GDPR and Informed Consent Forms
Informed Consent Forms and GDPR
Last update: 11/10/2025
Informed Consent
By signing and submitting this document, I request the Services from Massive Bio. I consent to Massive Bio providing the Services to me and, as required, to my healthcare provider. I acknowledge that my electronic signature results in a legally binding contract under applicable state, federal, and local laws where the Services are provided.
To Health Professionals:
I understand that filling in and signing this form permits you to give copies of all my health records, including complete general practitioner records (information about medicine, allergies, vaccinations, previous illnesses and test results), hospital discharge summaries, appointment letters, referral letters, and any hospital records relating to my cancer diagnosis, to Massive Bio for continuity of care and clinical-trial matching.
I acknowledge that any personal information used or disclosed as part of this agreement may be subject to further processing by the recipient. All such processing remains subject to the provisions and protections of the GDPR, which require that my data continue to be handled in a lawful, fair, and transparent manner, ensuring its security and confidentiality. The recipient of this information is also obligated under GDPR to uphold these data-protection standards.
Authorization Duration:
This authorization for Massive Bio to access and process my medical records is based on my explicit consent under GDPR Article 9(2)(a). The authorization remains valid for ten (10) years or until the purpose for which the data is processed has been fulfilled, unless longer retention is legally required for anonymized research data. I have the right to withdraw my consent at any time by providing written notice to Massive Bio; withdrawal halts new processing of identifiable data but does not affect processing already performed.
Sensitive Data:
The information released and used for these Services may include sensitive categories of data, such as mental health records/psychotherapy notes; alcohol or substance abuse; HIV or AIDS; sexually transmitted diseases; and genetic testing results. My explicit consent under GDPR Article 9(2)(a) is required for processing these data.
Data Use and Recipients:
I request that Massive Bio be provided with copies of my health records in accordance with my rights as a data subject under the GDPR. I understand that this transfer is subject to data processing policies and consent protocols of the originating organization, and I expect it to be fulfilled within 30 calendar days from the date of this request.

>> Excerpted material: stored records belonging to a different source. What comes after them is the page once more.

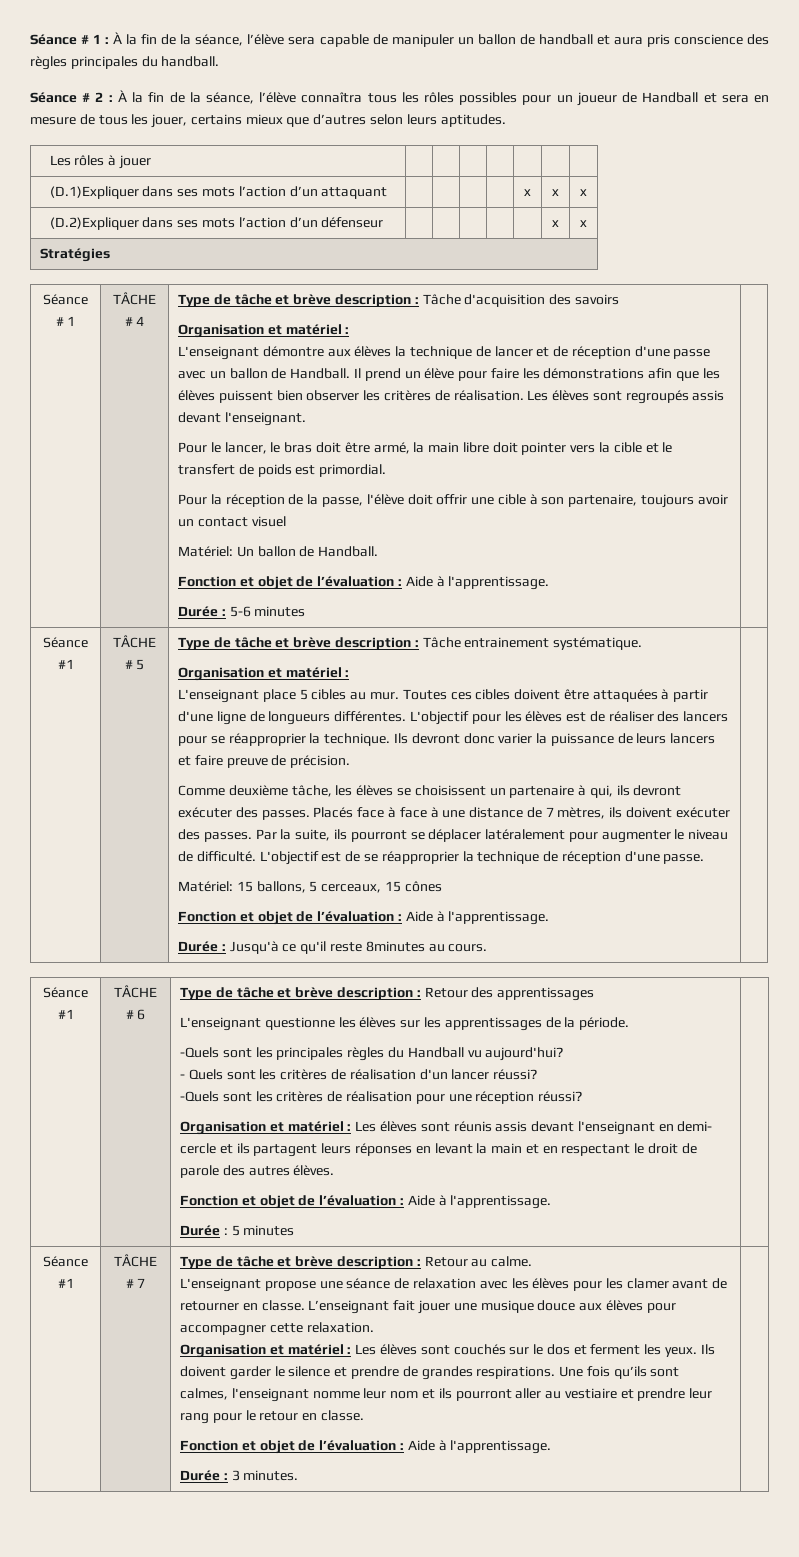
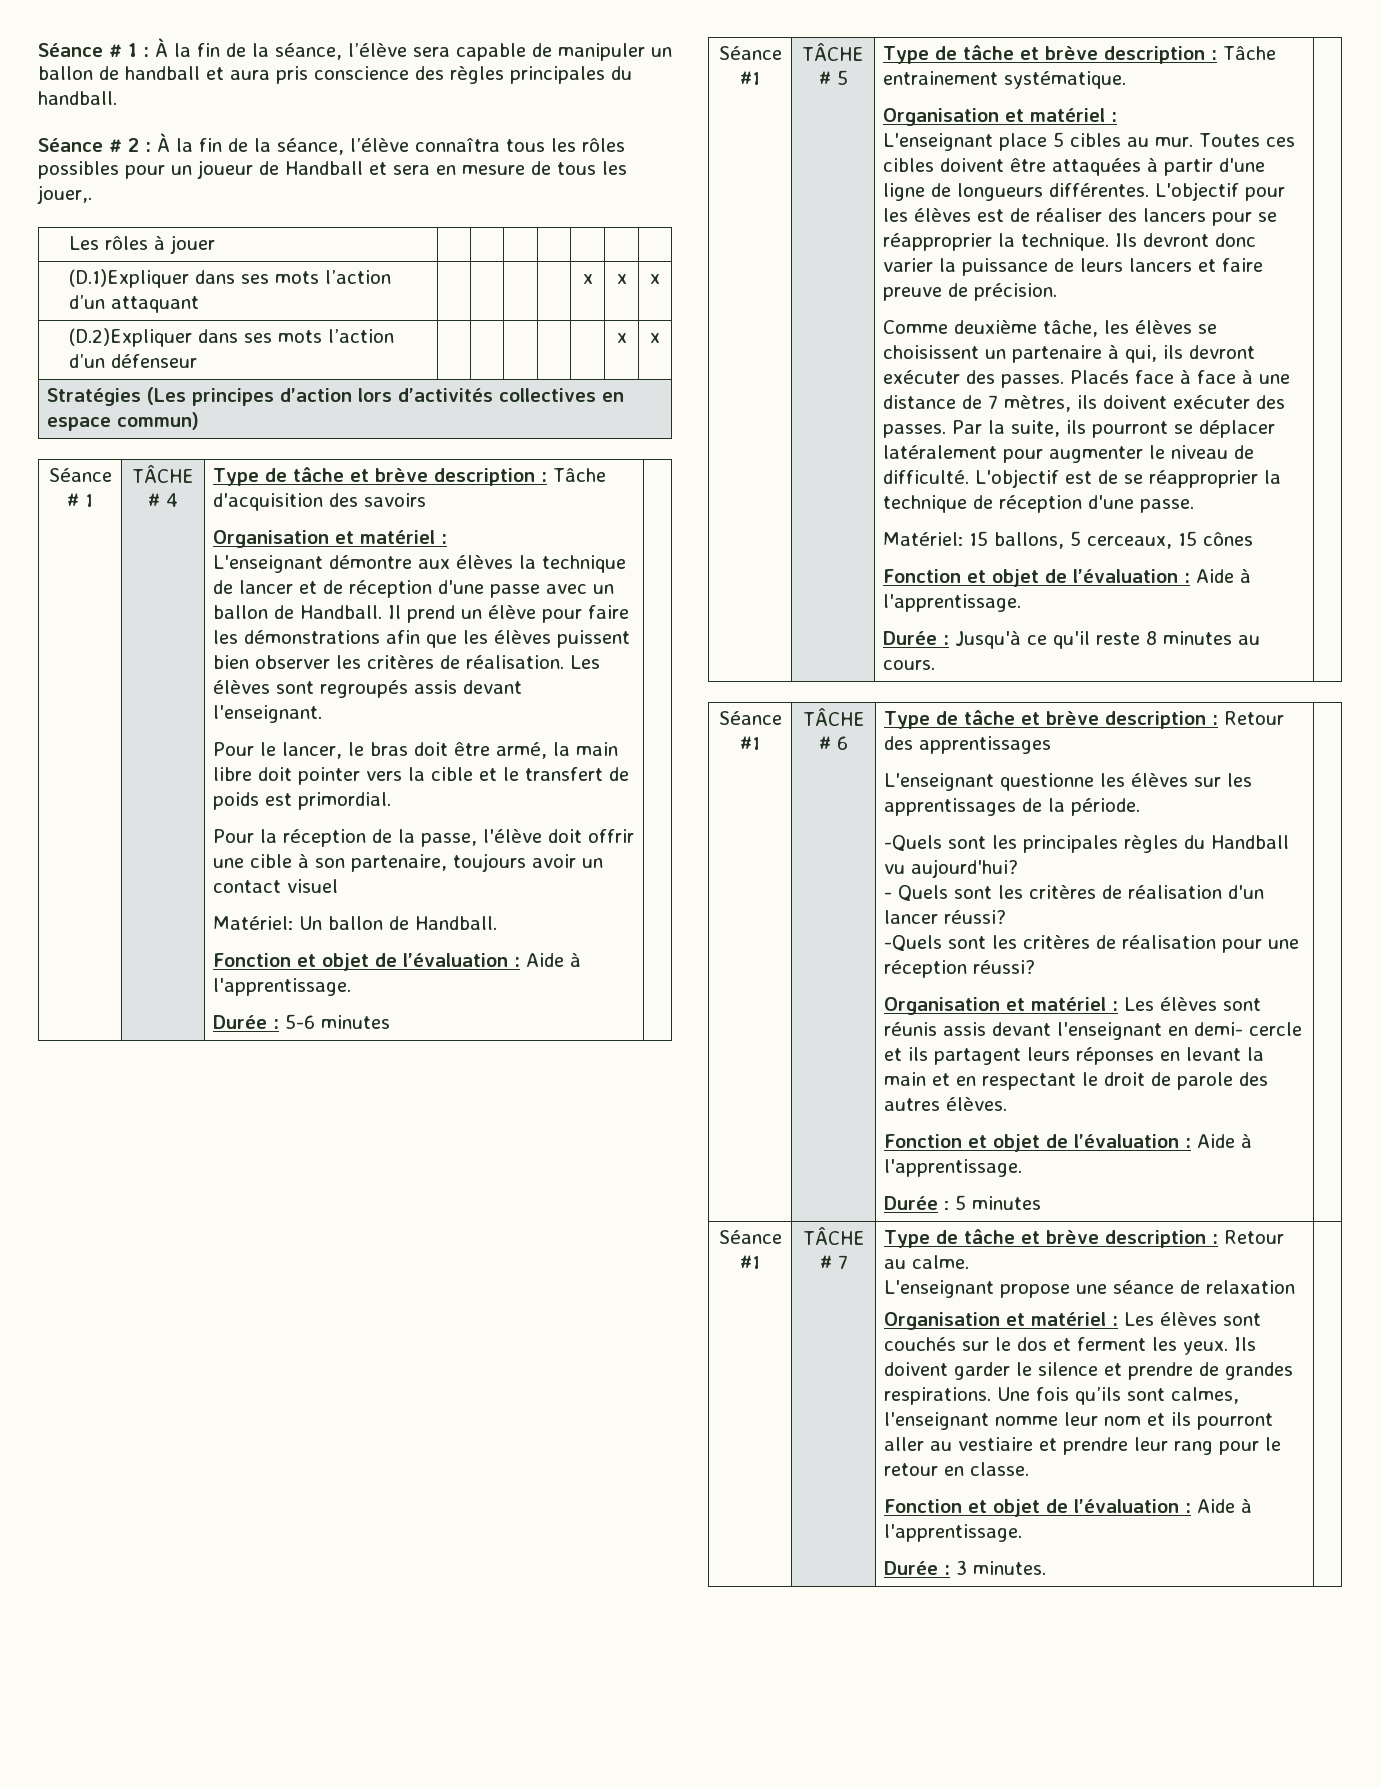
- Séance # 2 : À la fin de la séance, l’élève connaîtra tous les rôles possibles pour un joueur de Handball et sera en mesure de tous les jouer, certains mieux que d’autres selon leurs aptitudes.
+ Séance # 2 : À la fin de la séance, l’élève connaîtra tous les rôles possibles pour un joueur de Handball et sera en mesure de tous les jouer,.
- Stratégies
+ Stratégies (Les principes d’action lors d’activités collectives en espace commun)
- Durée : Jusqu'à ce qu'il reste 8minutes au cours.
+ Durée : Jusqu'à ce qu'il reste 8 minutes au cours.
- L'enseignant propose une séance de relaxation avec les élèves pour les clamer avant de retourner en classe. L’enseignant fait jouer une musique douce aux élèves pour accompagner cette relaxation.
+ L'enseignant propose une séance de relaxation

The following individuals or entities may receive the information collected about me:
- Massive Bio team members to properly provide Services
- Massive Bio partners, vendors, subcontractors, next generation sequencing vendors, contract research organizations, pharmaceutical, diagnostic, real-world evidence, and data companies, subject to Business Associate Agreements or equivalent contracts
- Clinical trial sites
De-Identification and Commercial Use:
Anonymized and aggregated data may be used for commercial, academic, or regulatory real-world evidence purposes to improve clinical-trial matching, diagnostics, therapeutics, and algorithm training. Such anonymized data are no longer subject to data-protection laws.
Cross-Border Data Transfer:
Personal Data collected within the EU/EEA may be transferred to our offices in the United States. Transfers rely on Standard Contractual Clauses or other recognized adequacy mechanisms to ensure equivalent data protection.
Withdrawal:
My consent is voluntary, and I may refuse to sign without affecting my ability to obtain treatment, payment, or benefits from my healthcare provider. I may withdraw my consent at any time by submitting a written or electronic request to [email protected]. Withdrawal becomes effective within 30 days of acknowledgment and halts new processing of identifiable data; data already anonymized or required for legal or scientific integrity may continue to be used.
Arbitration Clause:
This consent is governed by the laws of the United States and the State of Delaware. All disputes shall be resolved by binding arbitration held in New York City, United States of America. Nothing herein limits mandatory EU data-subject rights or access to supervisory authorities.
Contact Information:
Data Protection Officer: Cagatay Culcuoglu
Email: [email protected]
Phone: +1-844-627-7246 (International callers: dial +1 or contact [email protected])
Fax: +1-844-742-8837
Disclosure of Sponsor Support:
In certain situations, the sponsor of a clinical trial (for example, a pharmaceutical or biotechnology company) may provide financial support to Massive Bio, Inc. to cover certain concierge, navigation, or last-mile coordination services that assist you and/or your treating physician once a decision has been made to pursue participation in a specific eligible trial.
This financial support is provided directly to Massive Bio to enable these logistical and administrative services. It does not affect your rights, the cost of your care, or your eligibility for any clinical trial.
Massive Bio remains an independent organization, and your treating physician retains full clinical responsibility and decision-making authority. These services are offered solely to facilitate access, coordination, and communication related to trial participation.
By signing below, I authorize my healthcare provider to disclose my protected health information to Massive Bio and its subcontractor(s) for clinical-trial eligibility analysis, diagnostic options, and therapeutic optimization.